Verizon, The Diocese of San Bernardino, Sacred Heart Catholic Church and the city of Rancho Cucamonga have all made a strategic retreat in the face of parental opposition to the Rancho Cucamonga Planning Commission’s January 2012 approval of the placement of a cellular phone tower next to the playground of the Sacred Heart Parochial School.
All four entities have now agreed to instead place the soon-to-be-erected tower at the northern end of the church parking lot. Sacred Heart Church and its parochial school are located near the northeast corner of Foothill Blvd. and the I-15 Freeway.
Parents of students attending the school grew irate when they learned in November that the Diocese of San Bernardino and the church had closed a deal with Verizon to turn a profit by hosting the tower and had not consulted with or notified them before making that commitment. Some parents expressed concern that the tower’s electrical field could negatively impact the health of the students attending Sacred Heart.
Studies done in Scandinavia show a relation between the proximity of high intensity electrical fields and elevated levels of leukemia in children. Other studies completed at the University of Colorado at Boulder show that continuous exposure to electrical fields can have deleterious health consequences.
Verizon was faulted for considering locating the tower so close to where children congregate. The city of Rancho Cucamonga and its planning commission were criticized for approving the erection of the tower next to a school.
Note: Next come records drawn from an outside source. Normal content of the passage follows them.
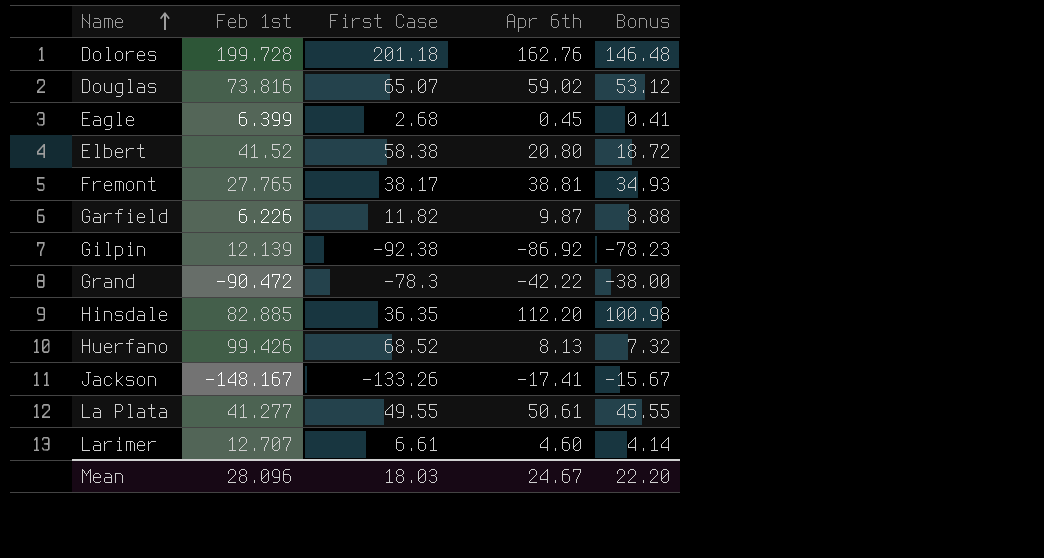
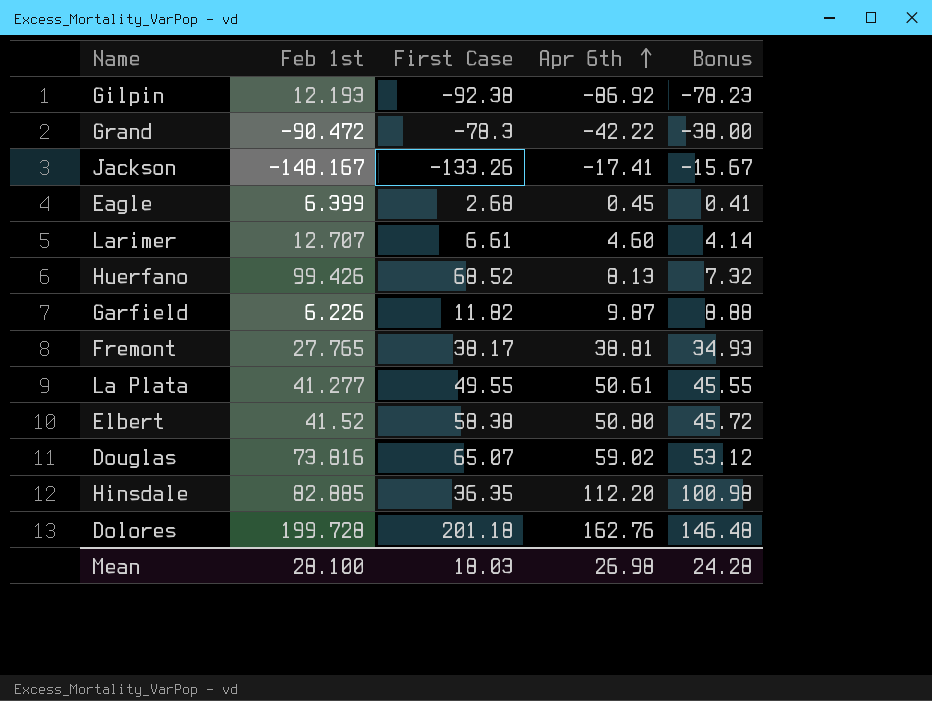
row order: Name ascending -> Apr 6th ascending
Gilpin | Feb 1st: 12.139 -> 12.193
Elbert | Apr 6th: 20.80 -> 50.80
Elbert | Bonus: 18.72 -> 45.72
Mean | Feb 1st: 28.096 -> 28.100
Mean | Apr 6th: 24.67 -> 26.98
Mean | Bonus: 22.20 -> 24.28

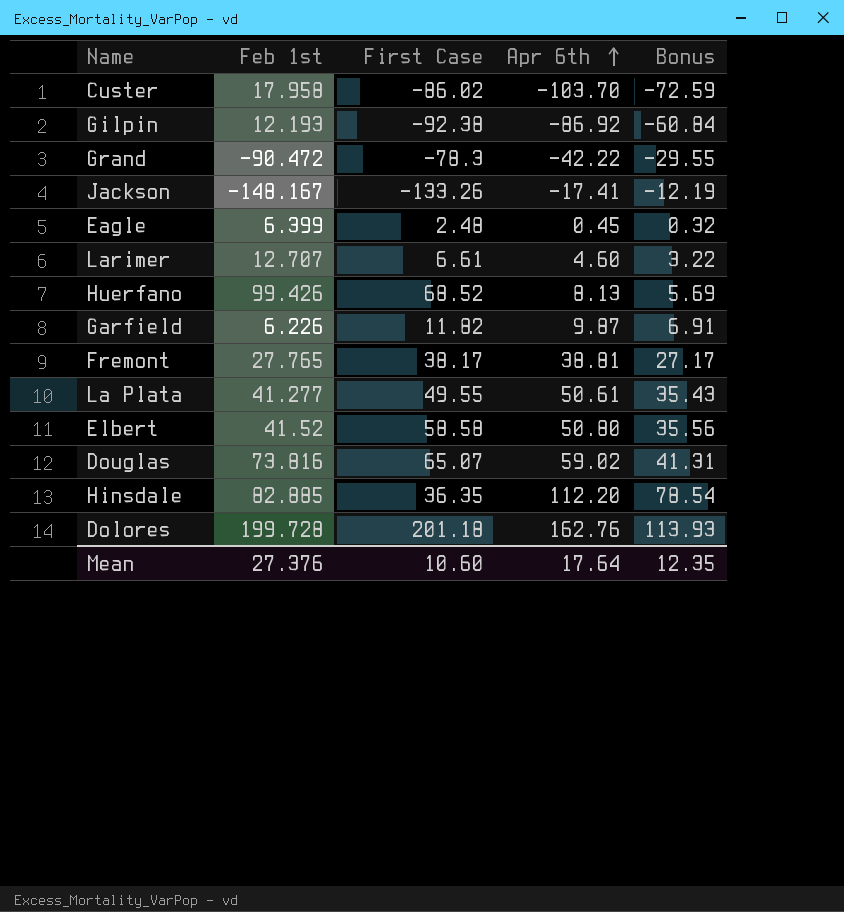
column Bonus | formula: [Apr 6th] * 0.9 -> [Apr 6th] * 0.7
row Custer: none -> 17.958 | -86.02 | -103.70 | -72.59
Eagle | First Case: 2.68 -> 2.48
Elbert | First Case: 58.38 -> 58.58
Mean | Feb 1st: 28.100 -> 27.376
Mean | First Case: 18.03 -> 10.60
Mean | Apr 6th: 26.98 -> 17.64
Mean | Bonus: 24.28 -> 12.35

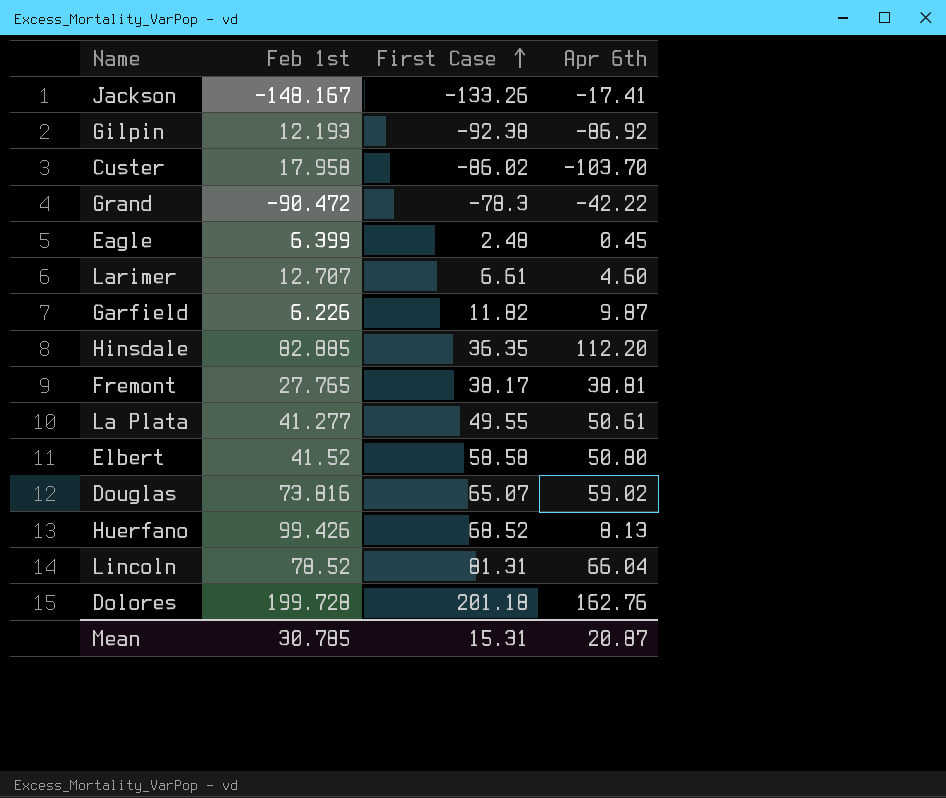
row order: Apr 6th ascending -> First Case ascending
column Bonus | formula: [Apr 6th] * 0.7 -> none
row Lincoln: none -> 78.52 | 81.31 | 66.04
Mean | Feb 1st: 27.376 -> 30.785
Mean | First Case: 10.60 -> 15.31
Mean | Apr 6th: 17.64 -> 20.87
The Diocese of San Bernardino and its bishop, Gerald Barnes, fell under criticism for their action in the matter. The diocese has staffed the parish with priests from Nigeria, who it has been alleged, were not sophisticated enough to recognize the potential for harm to the students posed by the cellular tower.
The parochial vicar at Sacred Heart, Father Augustine Amadi, referred questions about the circumstance to the church’s pastor, Father Benedict Nwachukwu-Udaku. Father Nwachukwu-Udaku was busy preparing for and celebrating Mass on Tuesday, January 22, was involved in a meeting at the diocese headquarters all day on January 23 and could not be reached despite more than a half dozen attempts on January 24.
A phone call to Bishop Gerald Barnes was referred to diocese spokesman John Andrews.
Andrews confirmed that proposals for the placement of the tower varied over time and that the city had a part in dictating the tower location that had led to the controversy.  “We were having informal discussions and in the process of that the setbacks became an issue for the city, so another location was selected and eventually approved,” he said. “That was not the first place it was going to be put.”
Andrews insisted the location approved by the planning commission last year was a suitable location that represented no health risk to Sacred Heart’s students.
“There is no way we would have agreed to put that there if we thought that location would be a health threat to the children or anyone else who would be on that property,” Andrews said. “The issue was studied and the conclusion was the emissions from the tower would be about ten times below the limit set by the Federal Communications Commission.”
As to the suggestion that Father Nwachukwu-Udaku’s naïveté had been exploited to the potential detriment of the children at the Sacred Heart Parochial School, Andrews said, “I think that is completely off base and insulting to the priest. If you know the pastor of the church, he is a brilliant man. He is a published writer and has several degrees. That is just a cheap shot. This decision was made before he became pastor by the man who was at that time serving as the pastoral coordinator of the church, who is no longer there.”
That the positioning of the planned tower is going to be modified, Andrews said, “is not a vindication of their [the complaining parents’] position [that the earlier intended location of the tower represented a health threat to their children].  You need to understand that we had made plans to expand the school and it was discovered at some point that where the tower was to be was in the footprint of where we want to expand.”
With regard to the parents’ concerns, he said, “While we did not feel there was any health threat to the children, the ministry of the parish and the school is to be hospitable and receptive to the concerns the members of church and the parents express.”